Engendrer ou avorter (2) - de la chair au corps
mai 2008, par serge cannasse 
Défenseurs et opposants de l’avortement se rejoignent pour opposer les droits de deux personnes (la mère, le foetus) autonomes. Mais l’enquête menée par Luc Boltansky auprès de femmes ayant ou non avorté montre que la distinction est loin d’être évidente pour elles au cours de la grossesse, au cours de laquelle "chacun(e) n’est ce qu’il (elle) est que par rapport à l’autre." Le travail de la chair pour aboutir aux corps ne va que rarement de soi, chez la femme qui va "à terme" comme chez les autres.

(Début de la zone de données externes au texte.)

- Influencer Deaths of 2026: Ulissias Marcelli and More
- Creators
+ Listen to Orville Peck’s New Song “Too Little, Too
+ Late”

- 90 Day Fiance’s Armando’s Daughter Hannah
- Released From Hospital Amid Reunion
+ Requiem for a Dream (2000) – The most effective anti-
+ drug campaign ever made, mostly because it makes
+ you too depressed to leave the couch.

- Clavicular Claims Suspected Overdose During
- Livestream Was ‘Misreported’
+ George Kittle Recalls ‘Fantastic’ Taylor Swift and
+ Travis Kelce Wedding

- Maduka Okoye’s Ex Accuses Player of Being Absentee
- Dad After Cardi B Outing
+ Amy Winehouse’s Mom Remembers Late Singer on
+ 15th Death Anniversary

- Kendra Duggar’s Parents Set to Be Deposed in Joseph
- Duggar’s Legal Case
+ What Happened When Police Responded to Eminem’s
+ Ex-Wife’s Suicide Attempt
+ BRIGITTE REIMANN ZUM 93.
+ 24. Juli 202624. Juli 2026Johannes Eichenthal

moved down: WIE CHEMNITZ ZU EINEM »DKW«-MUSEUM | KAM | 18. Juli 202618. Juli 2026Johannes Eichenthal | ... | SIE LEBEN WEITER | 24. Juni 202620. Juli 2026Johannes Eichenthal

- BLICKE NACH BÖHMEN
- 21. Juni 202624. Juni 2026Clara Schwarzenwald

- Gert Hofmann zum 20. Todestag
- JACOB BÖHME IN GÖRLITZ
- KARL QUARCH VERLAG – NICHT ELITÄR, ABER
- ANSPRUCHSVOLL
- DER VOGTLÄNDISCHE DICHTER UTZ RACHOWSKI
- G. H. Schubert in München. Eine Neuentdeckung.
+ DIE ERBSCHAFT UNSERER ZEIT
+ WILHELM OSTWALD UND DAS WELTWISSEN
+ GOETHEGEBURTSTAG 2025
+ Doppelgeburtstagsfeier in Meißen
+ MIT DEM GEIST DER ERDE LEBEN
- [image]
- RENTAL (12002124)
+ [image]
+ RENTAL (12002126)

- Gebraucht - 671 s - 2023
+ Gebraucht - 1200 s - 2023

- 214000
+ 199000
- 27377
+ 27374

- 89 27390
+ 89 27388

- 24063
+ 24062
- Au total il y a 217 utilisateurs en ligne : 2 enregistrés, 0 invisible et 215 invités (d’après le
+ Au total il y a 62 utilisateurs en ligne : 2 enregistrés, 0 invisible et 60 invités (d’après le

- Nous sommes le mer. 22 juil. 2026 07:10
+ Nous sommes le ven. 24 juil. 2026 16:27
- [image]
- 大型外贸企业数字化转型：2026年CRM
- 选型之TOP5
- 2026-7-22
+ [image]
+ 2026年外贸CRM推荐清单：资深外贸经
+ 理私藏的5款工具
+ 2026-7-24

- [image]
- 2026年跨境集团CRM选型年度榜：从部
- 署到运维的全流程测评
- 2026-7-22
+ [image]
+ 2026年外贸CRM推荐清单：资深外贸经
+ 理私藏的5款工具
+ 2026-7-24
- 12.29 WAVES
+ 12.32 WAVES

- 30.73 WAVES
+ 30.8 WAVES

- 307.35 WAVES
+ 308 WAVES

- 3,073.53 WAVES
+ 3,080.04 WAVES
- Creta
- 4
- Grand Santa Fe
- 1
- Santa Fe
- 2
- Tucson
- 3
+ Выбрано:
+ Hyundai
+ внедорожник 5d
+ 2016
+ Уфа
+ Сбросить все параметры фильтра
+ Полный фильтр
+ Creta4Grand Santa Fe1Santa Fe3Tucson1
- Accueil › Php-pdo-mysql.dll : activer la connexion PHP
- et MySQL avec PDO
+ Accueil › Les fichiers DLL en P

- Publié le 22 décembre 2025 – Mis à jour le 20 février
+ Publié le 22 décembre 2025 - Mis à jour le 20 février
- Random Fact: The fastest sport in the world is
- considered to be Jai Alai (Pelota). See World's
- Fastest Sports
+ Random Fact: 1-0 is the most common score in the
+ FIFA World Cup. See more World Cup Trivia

Les débats "pour ou contre" l’avortement opposent les défenseurs des droits du fœtus à ceux des droits de la femme, tous mobilisant les notions de "personne" et de "dignité". Avec la visibilité donnée par les moyens techniques modernes, ils ont ainsi fait entrer le fœtus sur la scène sociale, alors qu’il en était auparavant exclu. Dans son ouvrage, Luc Boltansky s’attarde longuement sur leur histoire et donne un résumé précieux des arguments avancés par les uns et par les autres (pour lui, le débat n’est pas prêt de s’arrêter, la spirale argumentative paraissant sans fin).
Mais surtout, il montre que partisans et adversaires de l’avortement se combattent sur un même terrain, celui de l’autonomie des individus, des humains, par rapport à tout contexte, en bref, celui de l’idéologie libérale au fondement des sociétés démocratiques modernes (les humains ne sont plus seulement des êtres singuliers au sein d’un contexte, mais des individus dotés de droits et de "dignité" quel que soit leur contexte). Comme si, pour aller vite, pouvaient s’opposer deux personnes : la femme et le fœtus, celui-ci plus problématique en tant que telle. Or le travail d’enquête qu’il a mené auprès de femmes ayant ou non avorté montre que pendant la grossesse, qu’elle aille à son terme ou pas, qu’elle soit "désirée" ou pas, cette distinction perd de son évidence.
Plénitude et inquiétude : alternances
Dans la grossesse en effet, " chacun n’est ce qu’il est que par rapport à l’autre." Nous ne sommes pas dans le registre de l’indistinction. Au contraire. La femme peut éprouver l’étrangeté de deux autres, celui qui croît en elle et celui qui a mis cet étranger en elle (l’homme du rapport sexuel), qui la marque dans sa chair (et qui peut être à l’origine d’un sentiment de dégoût). Cette étrangeté est source d’inquiétude. Inversement, la perception de l’indissociabilité de soi et de cet autre peut être à l’origine d’un fort sentiment de plénitude. Il ne faut surtout pas juxtaposer grossesse et avortement avec l’un ou l’autre : on peut être inquiète et mener sa grossesse à son terme, ou ressentir de la plénitude et décider d’avorter. Le plus souvent, plénitude et inquiétude alternent, surtout en début de grossesse. Aucune place ici pour un sentiment de "désir" ou de "rejet".
Tout se passe comme si jouaient plusieurs figures de l’identité. Luc Boltansky emprunte au philosophe Michel Henry la notion de chair. La chair n’est pas un état indifférencié, c’est la fondation du Soi, c’est-à-dire le fait d’être soi-même sans être pour rien dans le fait d’être soi-même. La chair est toujours dans le réel, dans le présent. Elle est passive et pourtant se donne constamment à elle-même. D’elle nait le Je, qui est fondé sur le corps, qui agit, qui se projette dans l’avenir.
De la chair à l’autonomie des corps
Accepter la grossesse, c’est fonder deux corps, le sien et celui de l’enfant à venir, c’est l’adopter par la parole, c’est fonder deux autonomies. Cette acceptation est justifiée par le projet parental. La refuser, c’est entamer un rapport difficile avec son Soi (entre Soi et Je) et avec " l’étranger " qui est venu s’y loger. C’est entrer dans un régime de justification établi sur le "moindre mal". L’avortement ne peut donc se faire que sur le mode de l’excuse (y compris envers celui qui aurait pu naître), argumentée sur les circonstances. Un moindre mal n’étant pas un bien, il est condamné à être tu. C’est pour cela qu’aujourd’hui encore, les femmes se taisent. Reste leur souffrance.

Luc Boltanski. La condition fœtale – Une sociologie de l’engendrement et de l’avortement. Gallimard NRF Essais, 2004. 430 pages. 22,50 euros.
Luc Boltanski est sociologue, directeur d’études à l’EHESS (École des Hautes Études en Sciences Sociales).